[qv]<IDL>History>DesignMemos.dm!1>Design.Declarations

Heading:

IDL DESIGN: Declarations

Page Numbers: Yes X: 527 Y: 10.5"

XEROX Palo Alto Research Center 17 February 1977
Inter-Office Memorandum

ToIDL GroupIDL Design Note Number: 5

FromBeau SheilFile:<IDL>Design.Declarations

Subject Declaration Mechanisms: Examples

As input to the discussions on the syntax and semantics of the notation to be used to inform the LISP compiler how to compile our code in an efficient manner, I offer an analysis of the declaration needs of three of the functions from the PPL system. The three are of very different types - one is a system function (AT.LINLOC) which calculates the offset within an array (which may be virtual) of the element addressed by a given subscript vector; one (GENVEC) is the function that constructs linear sequences; and one (NORM) normalizes an array using floating point operations.

Although not necessary for discussion of the declaration needs, some comments on other issues raised by these functions are included. Finally, a very brief proposal summarizing the suggestions scattered through the memo is attached.

This memo should be read after (despite the contradictory numbering) Design Note 7 on the interpretation of PPL code. As mentioned there, indentation is used to indicate logical blocks of statements (in particular, scopes of compound IFs and FORs). At certain points, however, the layout used here was changed from that used in the PPL listings to accomodate the narrower page width.

For ease of reference, each function analysis begins a new page.
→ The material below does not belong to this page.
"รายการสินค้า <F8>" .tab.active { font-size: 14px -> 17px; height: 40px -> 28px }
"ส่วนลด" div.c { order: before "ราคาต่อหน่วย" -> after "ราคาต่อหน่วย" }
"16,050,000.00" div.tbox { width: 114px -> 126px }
... AT.LINLOC TAKES AN ARRAY AND A SHAPE ROWINT AND RETURNS A LINEAR
... INDEX THAT PUTELT OR GETELT CAN USE. LINLOC KNOWS ABOUT VIRTUAL
... ARRAYS WHICH AT.LINFAST DOES NOT.

$AT.LINLOC($A,$S);D,I,J,K,SH,SL,T,TT,IDX,X
[1] IF NOT(GET.VIRTP(A)) THEN
AT.LINLOC←AT.LINFAST(GET.SHAPE(A),GET.FORMAT(A),S);
GOTO %0
[2] X←←GET.BASE(A); SH←←GET.SHAPE(X); TT←←GET.TTAB(A)
[3] IF LENGTH(GET.SHAPE(A))=0 THEN
AT.LINLOC←AT.LINFAST(SH,GET.FORMAT(X),TT);
GOTO %0
[4] SL←LENGTH(SH)
[5] IDX←SH; J←1
[6] FOR I←1:SL DO
T←←TT[I];
D←(IF T==ARRAY THEN GET.NDIMS(T) ELSE IF T=0 THEN 1 ELSE 0);
IDX[I]←(IF D=0 THEN T
ELSE
IF D=1 THEN IF T==INT THEN S[J] ELSE AT.GETELT(T,S[J])
ELSE
X←←MAKE(ROWINT,D,0);
(FOR K←1:D DO X[K]←S[J+K-1]);
AT.GETELT(T,AT.LINFAST(GET.SHAPE(T),GET.FORMAT(T),X)));
J←J+D
[7] AT.LINLOC←AT.LINFAST(SH,GET.FORMAT(GET.BASE(A)),IDX)
$

The variable AT.LINLOC, which appears at [1], [3] and [7] is being used to return the function’s results. The function name variable is sometimes used also for local storage within a function, but not in this case. Note that, as the result returned is an integer, conventional assignment is used.

Argument decls:

A:ARRAY
S:ROWINT st LENGTH(S)=LENGTH(SHAPE(A))

Local decls:

The variables X, SH, and TT in [2] are being used as structure dereferences. Their data types are

X:ARRAY
SH:ROWINT
TT:TUPLE (a set of selectors)

Various predicates can be asserted about them from the context, but I feel that this would be (a) redundant given the context and (b) not of any great use as I expect this use of local variables to be less common in LISP.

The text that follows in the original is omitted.